> [Exercise requirements] Look through the entries below for the line with "-42,7 +42,7 @@" and the line with "-14,7 +14,7 @@", then give again exactly those two lines and all lines between them, minus the pictures.

> [Data shown]
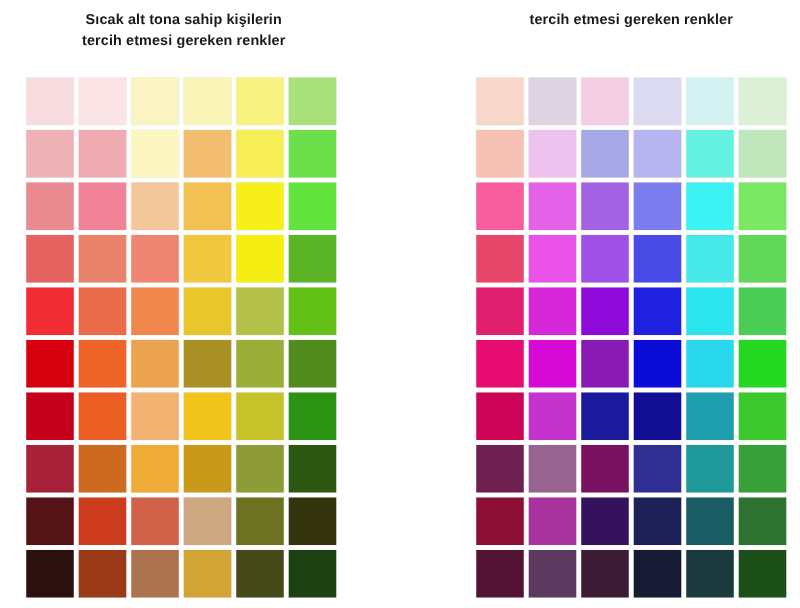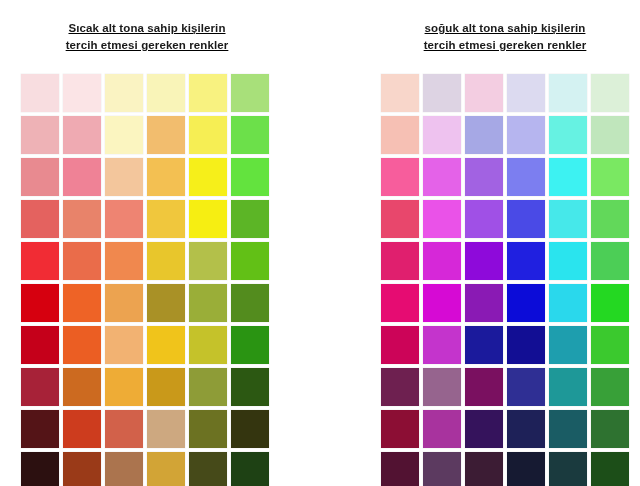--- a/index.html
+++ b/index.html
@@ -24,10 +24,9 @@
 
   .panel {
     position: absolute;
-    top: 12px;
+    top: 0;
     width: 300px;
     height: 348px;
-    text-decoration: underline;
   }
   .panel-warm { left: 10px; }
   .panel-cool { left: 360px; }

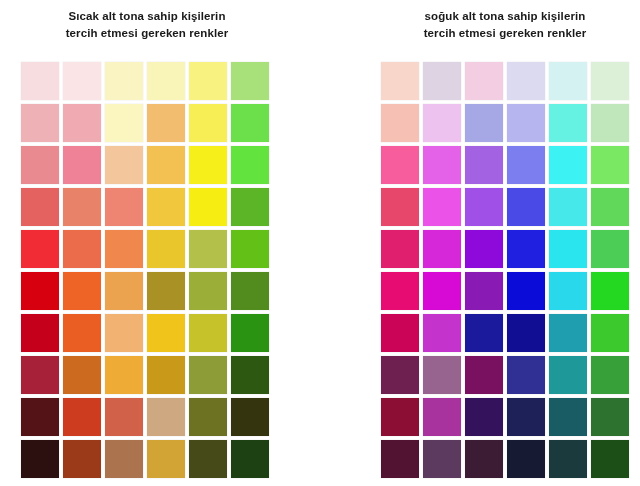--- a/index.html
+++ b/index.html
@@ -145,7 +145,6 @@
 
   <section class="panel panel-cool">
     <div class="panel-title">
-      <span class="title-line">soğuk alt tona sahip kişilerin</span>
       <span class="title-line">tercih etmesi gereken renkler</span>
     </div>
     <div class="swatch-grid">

---

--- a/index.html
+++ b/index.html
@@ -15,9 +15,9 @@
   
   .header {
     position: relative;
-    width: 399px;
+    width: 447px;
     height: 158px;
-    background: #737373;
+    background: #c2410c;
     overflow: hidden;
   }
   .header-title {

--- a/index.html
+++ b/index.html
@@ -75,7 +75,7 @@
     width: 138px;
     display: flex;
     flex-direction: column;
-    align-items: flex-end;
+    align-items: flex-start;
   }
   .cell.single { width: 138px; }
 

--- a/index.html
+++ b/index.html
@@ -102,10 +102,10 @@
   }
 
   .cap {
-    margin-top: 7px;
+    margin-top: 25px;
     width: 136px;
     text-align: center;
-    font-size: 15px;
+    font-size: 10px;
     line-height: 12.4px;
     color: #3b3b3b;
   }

---

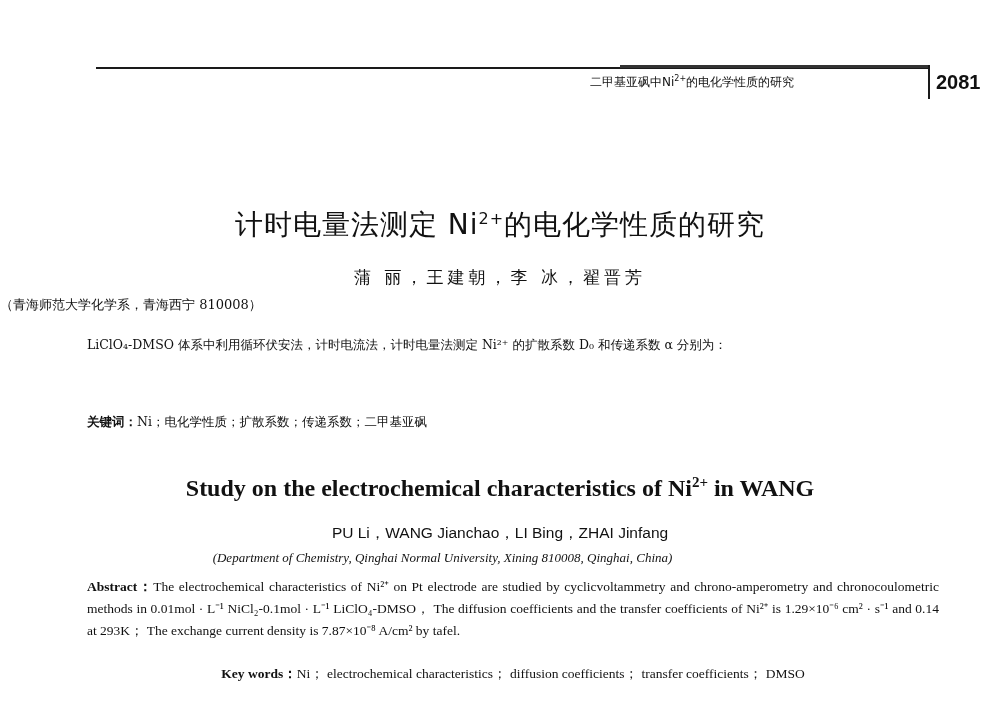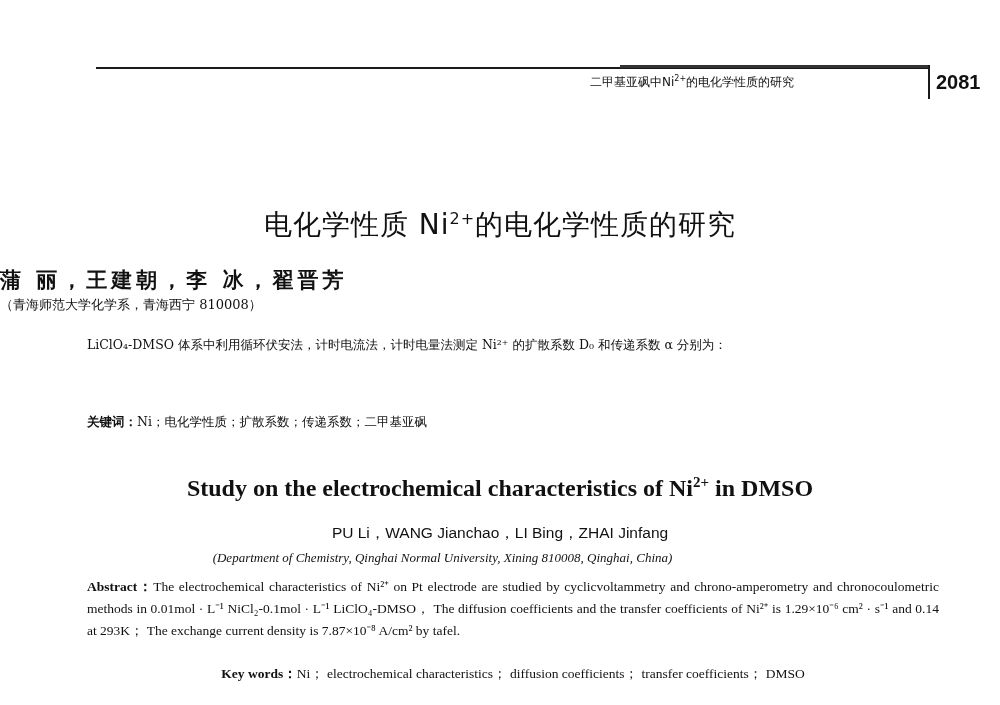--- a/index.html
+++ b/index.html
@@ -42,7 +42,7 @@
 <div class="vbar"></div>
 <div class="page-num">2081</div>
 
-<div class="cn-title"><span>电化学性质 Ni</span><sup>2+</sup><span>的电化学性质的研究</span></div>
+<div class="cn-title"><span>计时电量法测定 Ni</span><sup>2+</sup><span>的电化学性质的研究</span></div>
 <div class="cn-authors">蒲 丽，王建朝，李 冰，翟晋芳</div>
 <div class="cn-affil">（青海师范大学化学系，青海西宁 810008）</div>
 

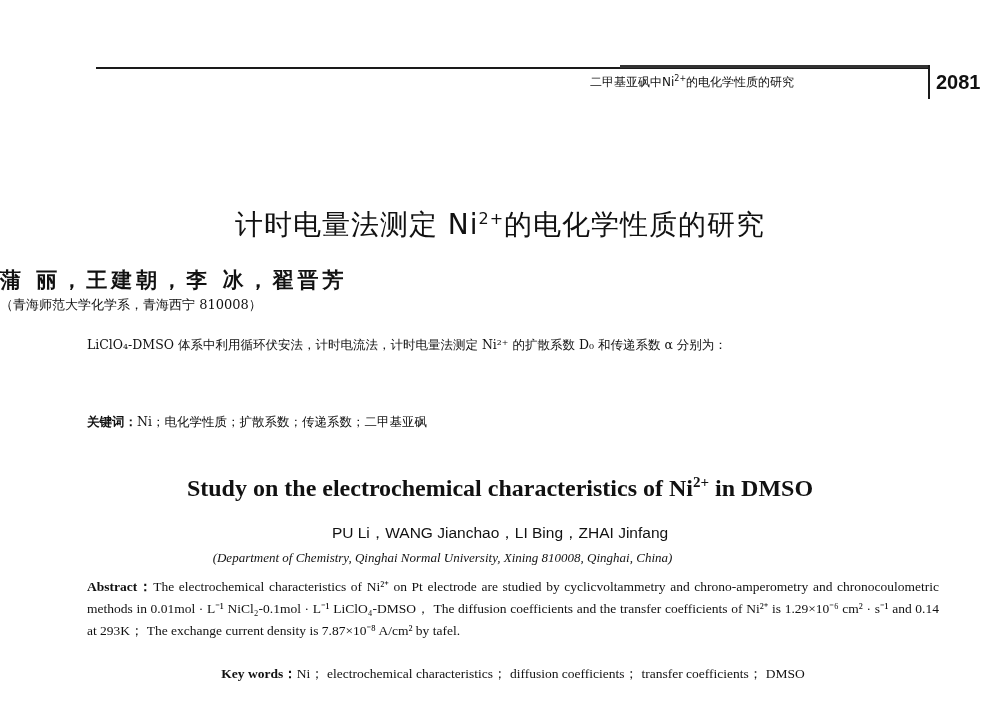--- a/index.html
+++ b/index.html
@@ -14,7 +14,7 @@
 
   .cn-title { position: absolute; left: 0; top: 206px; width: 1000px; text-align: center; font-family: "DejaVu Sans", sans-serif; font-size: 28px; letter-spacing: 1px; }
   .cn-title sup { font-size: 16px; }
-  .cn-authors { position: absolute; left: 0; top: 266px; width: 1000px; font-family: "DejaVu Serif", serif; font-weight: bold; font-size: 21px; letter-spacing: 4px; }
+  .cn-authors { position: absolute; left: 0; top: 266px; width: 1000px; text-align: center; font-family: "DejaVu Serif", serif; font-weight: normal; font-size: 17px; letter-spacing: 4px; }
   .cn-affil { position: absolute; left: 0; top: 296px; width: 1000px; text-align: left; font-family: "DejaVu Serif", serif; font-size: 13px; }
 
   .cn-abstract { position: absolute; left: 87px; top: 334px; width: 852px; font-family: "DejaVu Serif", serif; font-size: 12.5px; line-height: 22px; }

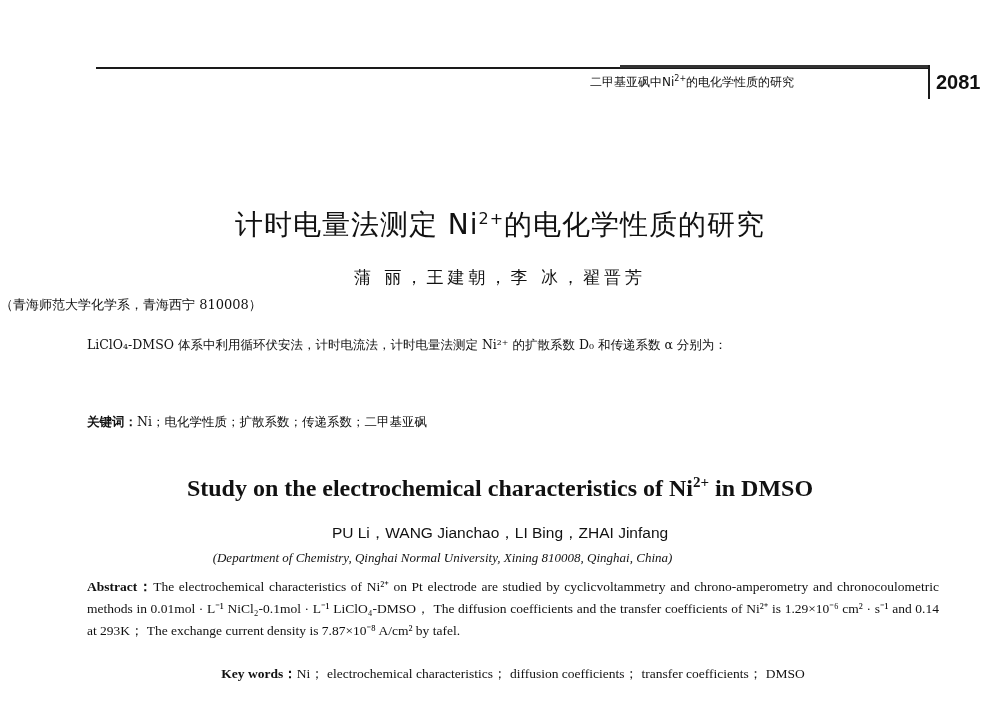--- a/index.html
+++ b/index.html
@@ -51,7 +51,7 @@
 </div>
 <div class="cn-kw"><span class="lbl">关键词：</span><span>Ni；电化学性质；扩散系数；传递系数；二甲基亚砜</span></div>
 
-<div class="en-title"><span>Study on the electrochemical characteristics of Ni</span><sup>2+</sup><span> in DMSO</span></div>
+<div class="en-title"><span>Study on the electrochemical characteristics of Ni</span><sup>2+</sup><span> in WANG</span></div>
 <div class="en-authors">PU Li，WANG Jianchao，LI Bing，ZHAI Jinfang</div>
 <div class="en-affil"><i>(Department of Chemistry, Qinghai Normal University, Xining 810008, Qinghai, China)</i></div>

> [Written answer]
@@ -42,7 +42,7 @@
 <div class="vbar"></div>
 <div class="page-num">2081</div>
 
-<div class="cn-title"><span>电化学性质 Ni</span><sup>2+</sup><span>的电化学性质的研究</span></div>
+<div class="cn-title"><span>计时电量法测定 Ni</span><sup>2+</sup><span>的电化学性质的研究</span></div>
 <div class="cn-authors">蒲 丽，王建朝，李 冰，翟晋芳</div>
 <div class="cn-affil">（青海师范大学化学系，青海西宁 810008）</div>
 

--- a/index.html
+++ b/index.html
@@ -14,7 +14,7 @@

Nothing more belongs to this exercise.